Mediante la Dirección de Policía Comunitaria y sus divisiones desplegadas en toda la provincia, el Ministerio de Gobierno consolida una estrategia de seguridad basada en la cercanía con los vecinos, el uso de herramientas tecnológicas y el trabajo articulado entre la comunidad y la Policía. Alarmas comunitarias integradas al 911, la aplicación Misiones Segura, foros vecinales y denuncias anónimas forman parte de un sistema que busca anticiparse al delito y brindar respuestas más rápidas y eficientes.
El Ministerio de Gobierno, a través de la Dirección de Policía Comunitaria y de sus divisiones presentes en los 79 municipios de Misiones, continúa fortaleciendo una política de seguridad preventiva que combina tecnología, participación ciudadana y presencia territorial.
Uno de los principales avances es la incorporación de herramientas tecnológicas que acercan el sistema de seguridad a los vecinos. La aplicación Misiones Segura, las alarmas comunitarias vinculadas al Centro Integral de Operaciones 911 y los canales digitales de comunicación permiten que los ciudadanos reporten emergencias, alerten sobre situaciones sospechosas y mantengan un contacto directo con la Policía, reduciendo los tiempos de respuesta y fortaleciendo la prevención.

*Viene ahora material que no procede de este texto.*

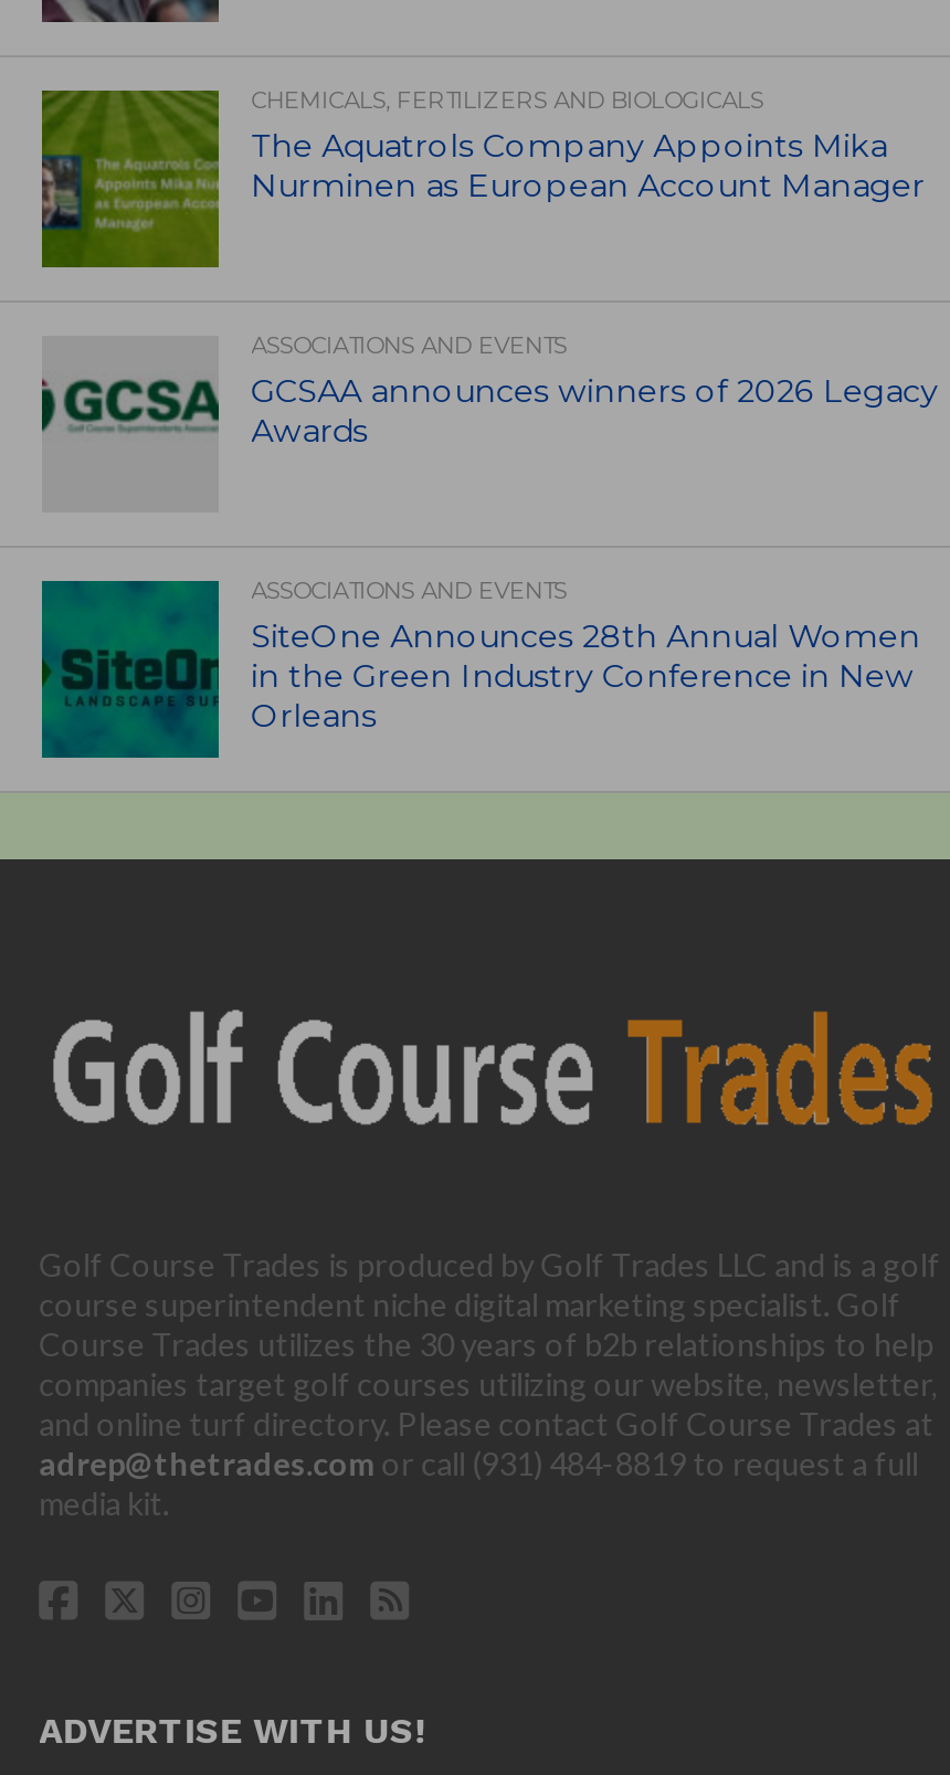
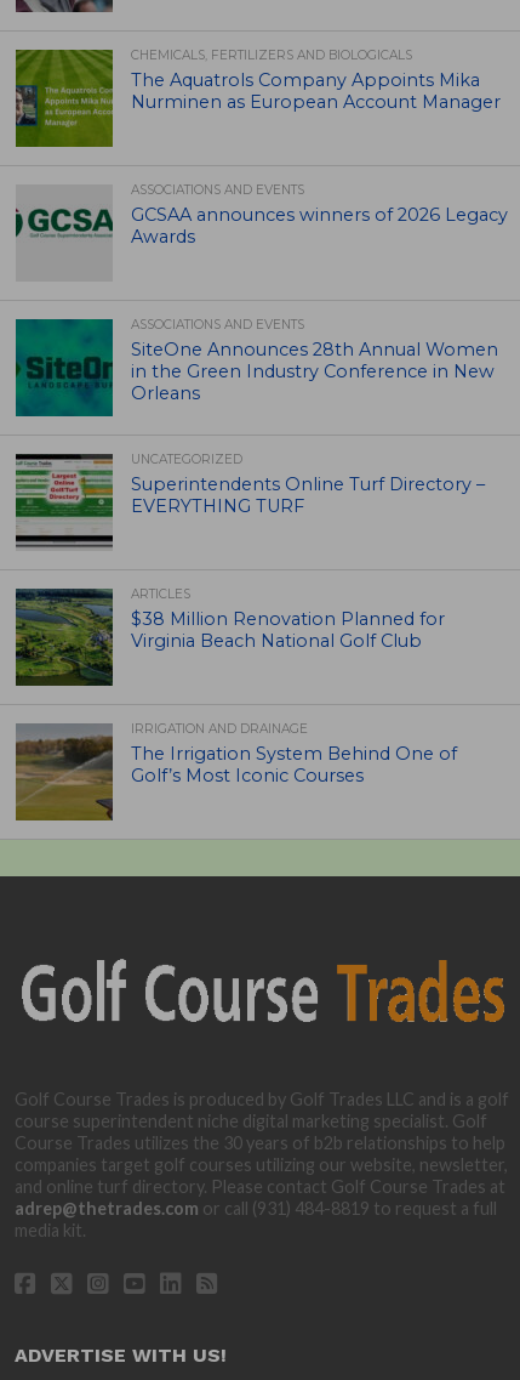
none -> [15,451,484,551] [image] | UNCATEGORIZED | Superintendents Online Turf Directory – | EVERYTHING TURF
none -> [15,586,444,687] [image] | ARTICLES | $38 Million Renovation Planned for | Virginia Beach National Golf Club
none -> [15,721,456,822] [image] | IRRIGATION AND DRAINAGE | The Irrigation System Behind One of | Golf’s Most Iconic Courses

A estas herramientas se suma el sistema de denuncias anónimas disponible en la página web de la Policía de Misiones. La información aportada por la comunidad resulta clave para las investigaciones que desarrolla la Dirección Drogas Peligrosas, las cuales derivan en allanamientos, detenciones de vendedores de drogas y el cierre de puntos de comercialización ilegal, en coordinación con la Justicia Federal.
El trabajo también se apoya en una fuerte participación de la comunidad. Durante junio se realizaron reuniones y foros vecinales en distintos municipios, donde vecinos, autoridades policiales y organismos provinciales analizaron las problemáticas de cada barrio y coordinaron acciones preventivas. En ese marco, las elecciones del Foro de Seguridad de Candelaria reflejaron el compromiso ciudadano con una amplia participación de vecinos que exigieron a sus representantes.
Paralelamente, los equipos de Policía Comunitaria desarrollaron caminatas preventivas y recorridas barriales diarias, para examinar las necesidades vinculadas a iluminación, patrullajes, consumo problemático, vandalismo y convivencia, generando respuestas coordinadas entre las distintas áreas del Estado y los vecinos.
En el ámbito educativo, el programa Escuela Segura continuó recorriendo establecimientos de distintos municipios con charlas sobre bullying, ciberbullying, grooming, sexting, violencia en el noviazgo y uso responsable de las redes sociales, promoviendo la prevención desde edades tempranas.
Asimismo, mediante el programa "Con el deporte, un barrio más seguro", se impulsaron actividades recreativas y deportivas destinadas a niños y adolescentes, fortaleciendo la integración social y promoviendo valores que contribuyen a la prevención del delito.
Este modelo de trabajo busca que la seguridad no dependa únicamente de la respuesta policial, sino también de una comunidad informada, organizada y comprometida, donde la tecnología, la participación ciudadana y la presencia permanente del Estado permiten prevenir conflictos antes de que se conviertan en delitos.